Studies in Computational Metaphysics and Computational (Pseudo-)Ethics

Prof. Dr. habil. Christoph Benzmüller (FU Berlin, University of Luxembourg)

 

Abstract. If humans and intelligent machines are supposed to peacefully co-exist, appropriate forms of machine-control and human-machine-interaction are required. Intelligent machines should assess and explain their (options for) actions and decisions in a form that is accessible to human understanding. In recent AI systems, however, which put a strong focus on sub-symbolic representations and machine learning, this vision seems severely under-explored. In particular, much needed normative (ethical/moral, legal, etc.) reasoning competencies can hardly be realised in them based on statistical methods alone.
But what are the most adequate logical formalisms to support advanced normative reasoning in intelligent machines? This question seems not fully settled yet. Benzmüller argues for the development of a flexible reasoning infrastructure supporting experiments with different, advanced logical systems for normative reasoning. The framework he proposes is based on the meta-logical approach that he successfully applied (with colleagues and students) in previous studies in philosophy, computer science and maths.

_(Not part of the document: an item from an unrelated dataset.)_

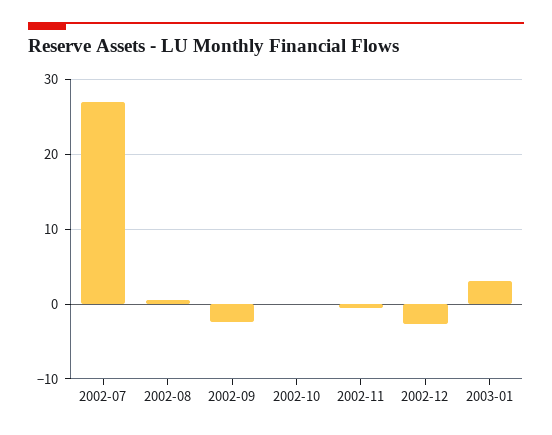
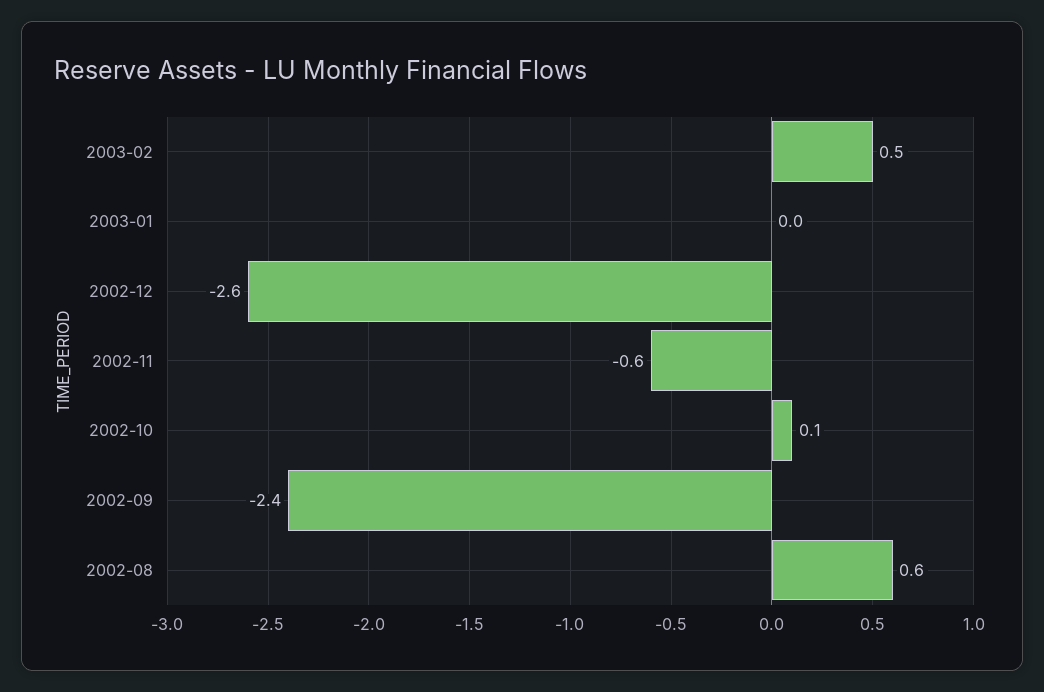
2002-07: 27 -> none
2003-01: 3 -> 0
2003-02: none -> 0.5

In his presentation Benzmüller will outline this approach and illustrate it with a prominent showcase from metaphysics: a computer-supported analysis of Kurt Gödel’s variant of the ontological argument for the existence of God. He will then provide evidence that the very same approach can be adapted to support corresponding experiments in normative reasoning.

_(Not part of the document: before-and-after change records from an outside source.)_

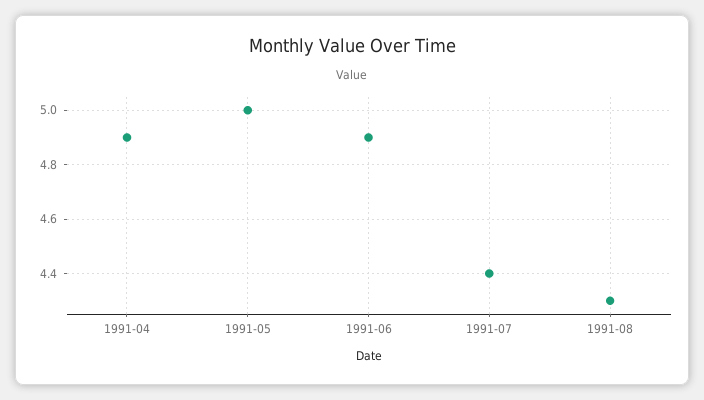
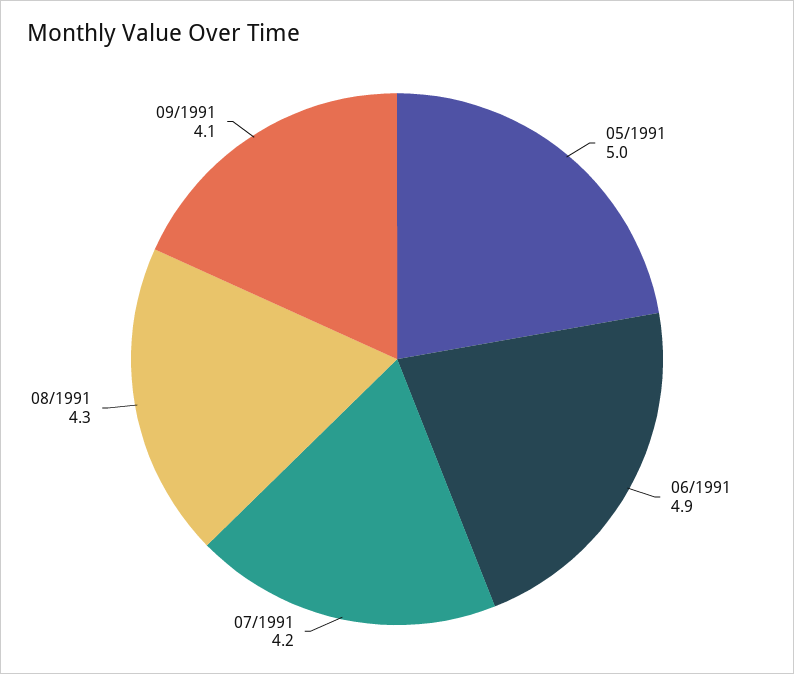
1991-04: 4.9 -> none
1991-07: 4.4 -> 4.2
09/1991: none -> 4.1

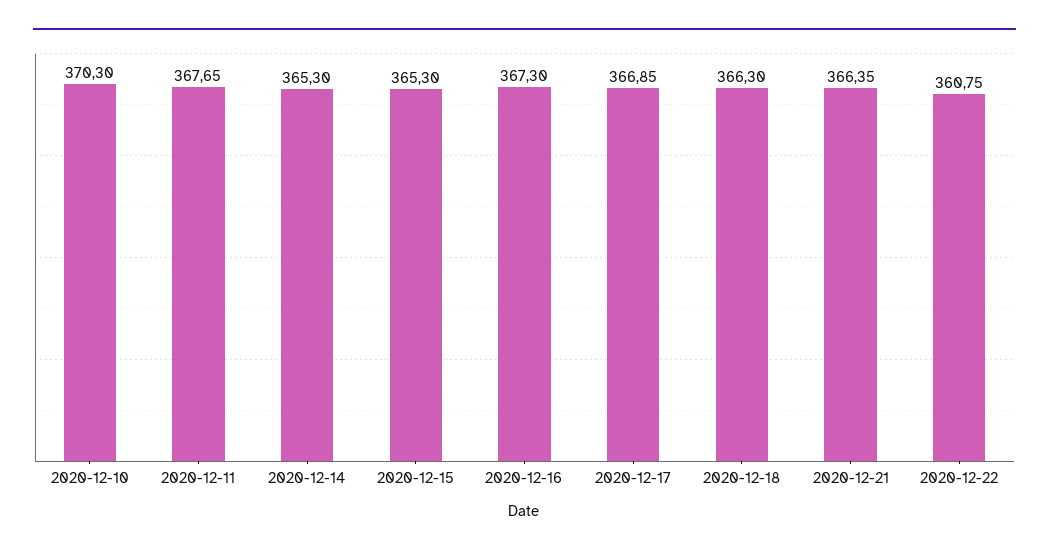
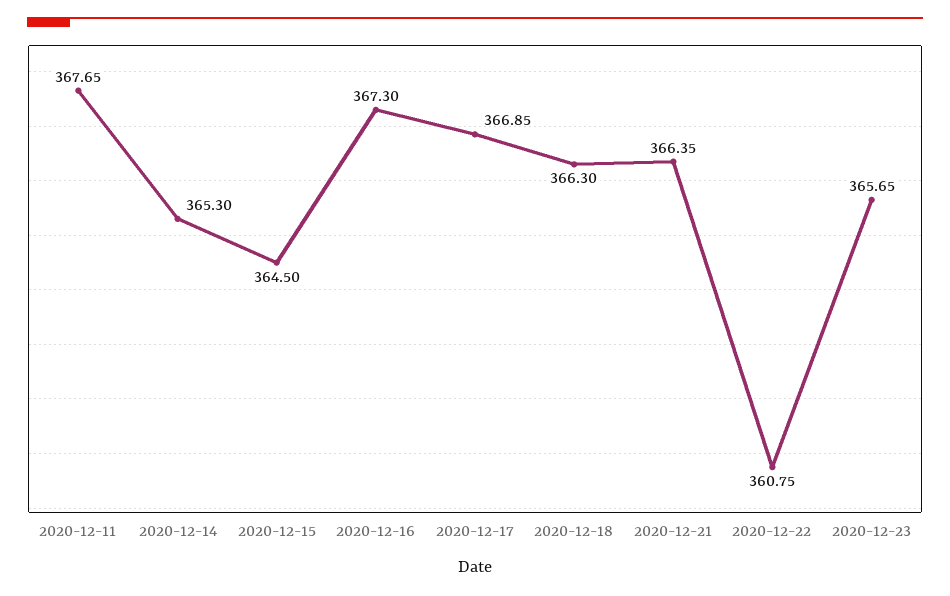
2020-12-10: 370.3 -> none
2020-12-15: 365.3 -> 364.5
2020-12-23: none -> 365.65

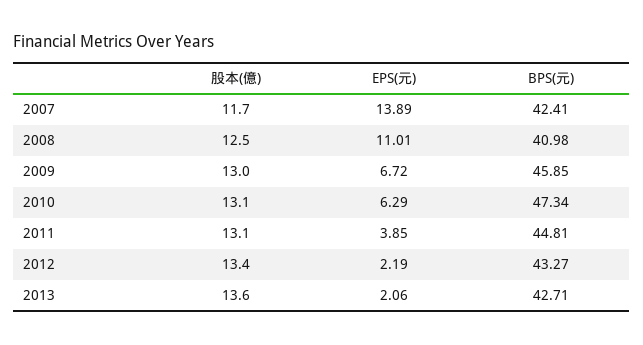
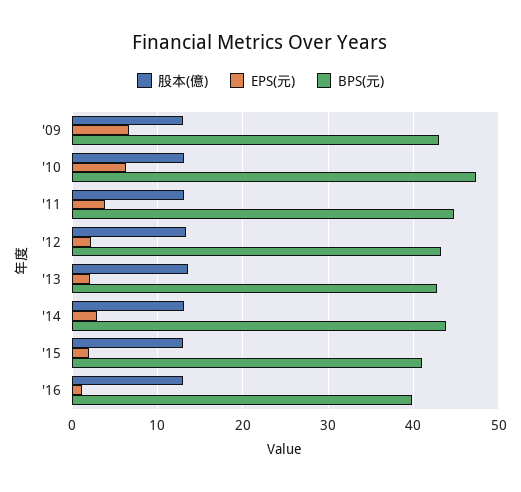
股本(億), 2007: 11.7 -> none
EPS(元), 2007: 13.89 -> none
BPS(元), 2007: 42.41 -> none
股本(億), 2008: 12.5 -> none
EPS(元), 2008: 11.01 -> none
BPS(元), 2008: 40.98 -> none
BPS(元), 2009: 45.85 -> 43
股本(億), '14: none -> 13
EPS(元), '14: none -> 3
BPS(元), '14: none -> 44
股本(億), '15: none -> 13
EPS(元), '15: none -> 2
BPS(元), '15: none -> 41
股本(億), '16: none -> 13
EPS(元), '16: none -> 1
BPS(元), '16: none -> 40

Bio. Christoph Benzmüller is a professor at the Freie Universität Berlin (where he holds a venia legendi in computer science and mathematics) and a visiting scholar of the University of Luxembourg.

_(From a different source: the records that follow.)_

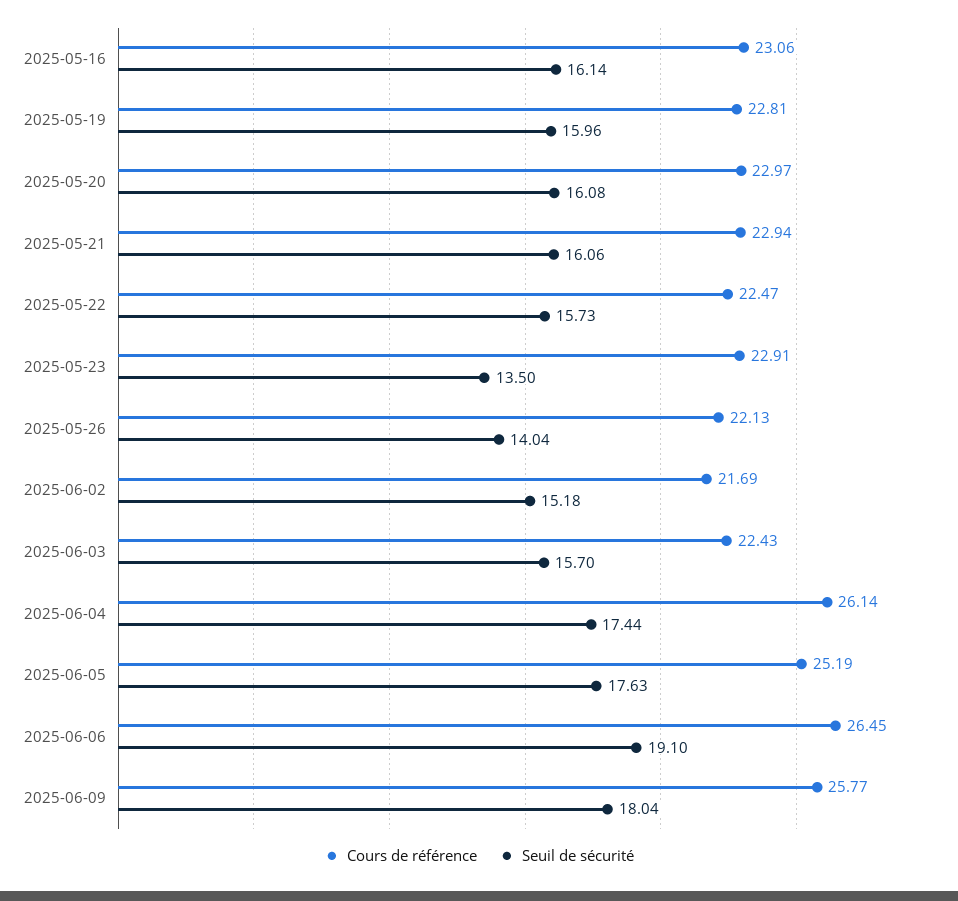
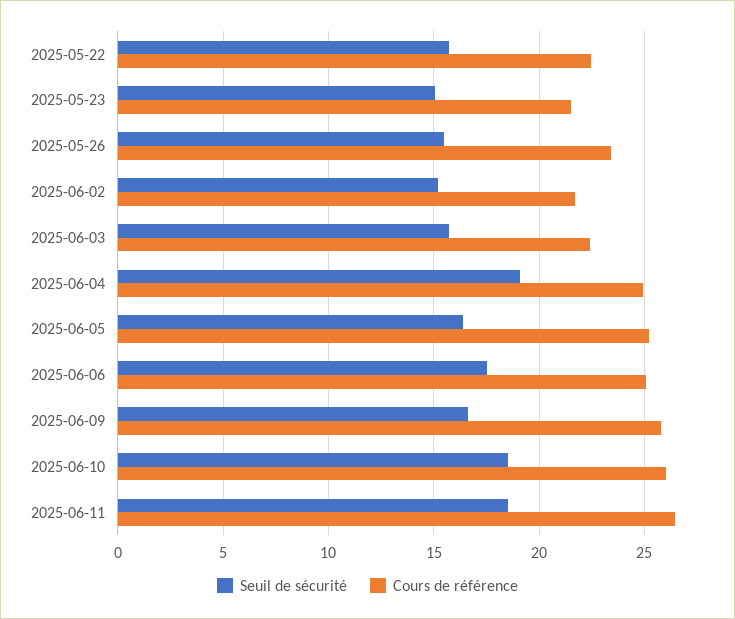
Cours de référence, 2025-05-16: 23.06 -> none
Seuil de sécurité, 2025-05-16: 16.14 -> none
Cours de référence, 2025-05-19: 22.81 -> none
Seuil de sécurité, 2025-05-19: 15.96 -> none
Cours de référence, 2025-05-20: 22.97 -> none
Seuil de sécurité, 2025-05-20: 16.08 -> none
Cours de référence, 2025-05-21: 22.94 -> none
Seuil de sécurité, 2025-05-21: 16.06 -> none
Cours de référence, 2025-05-23: 22.91 -> 21.5
Seuil de sécurité, 2025-05-23: 13.5 -> 15
Cours de référence, 2025-05-26: 22.13 -> 23.5
Seuil de sécurité, 2025-05-26: 14.04 -> 15.5
Cours de référence, 2025-06-04: 26.14 -> 25
Seuil de sécurité, 2025-06-04: 17.44 -> 19
Seuil de sécurité, 2025-06-05: 17.63 -> 16.5
Cours de référence, 2025-06-06: 26.45 -> 25
Seuil de sécurité, 2025-06-06: 19.1 -> 17.5
Seuil de sécurité, 2025-06-09: 18.04 -> 16.5
Seuil de sécurité, 2025-06-10: none -> 18.5
Cours de référence, 2025-06-10: none -> 26
Seuil de sécurité, 2025-06-11: none -> 18.5
Cours de référence, 2025-06-11: none -> 26.5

Previous research stations of Christoph include Stanford University (USA), University of Cambridge (UK), Saarland University, University of Birmingham (UK) and the University of Edinburgh (UK).
Christoph received his PhD (1999) and his Habilitation (2007) in computer science from Saarland University. His PhD research was supported by the Studienstiftung des Deutschen Volkes and partly conducted at Carnegie Mellon University (USA). In 2012, Christoph was awarded with a Heisenberg Research Fellowship of the German National Research Foundation (DFG).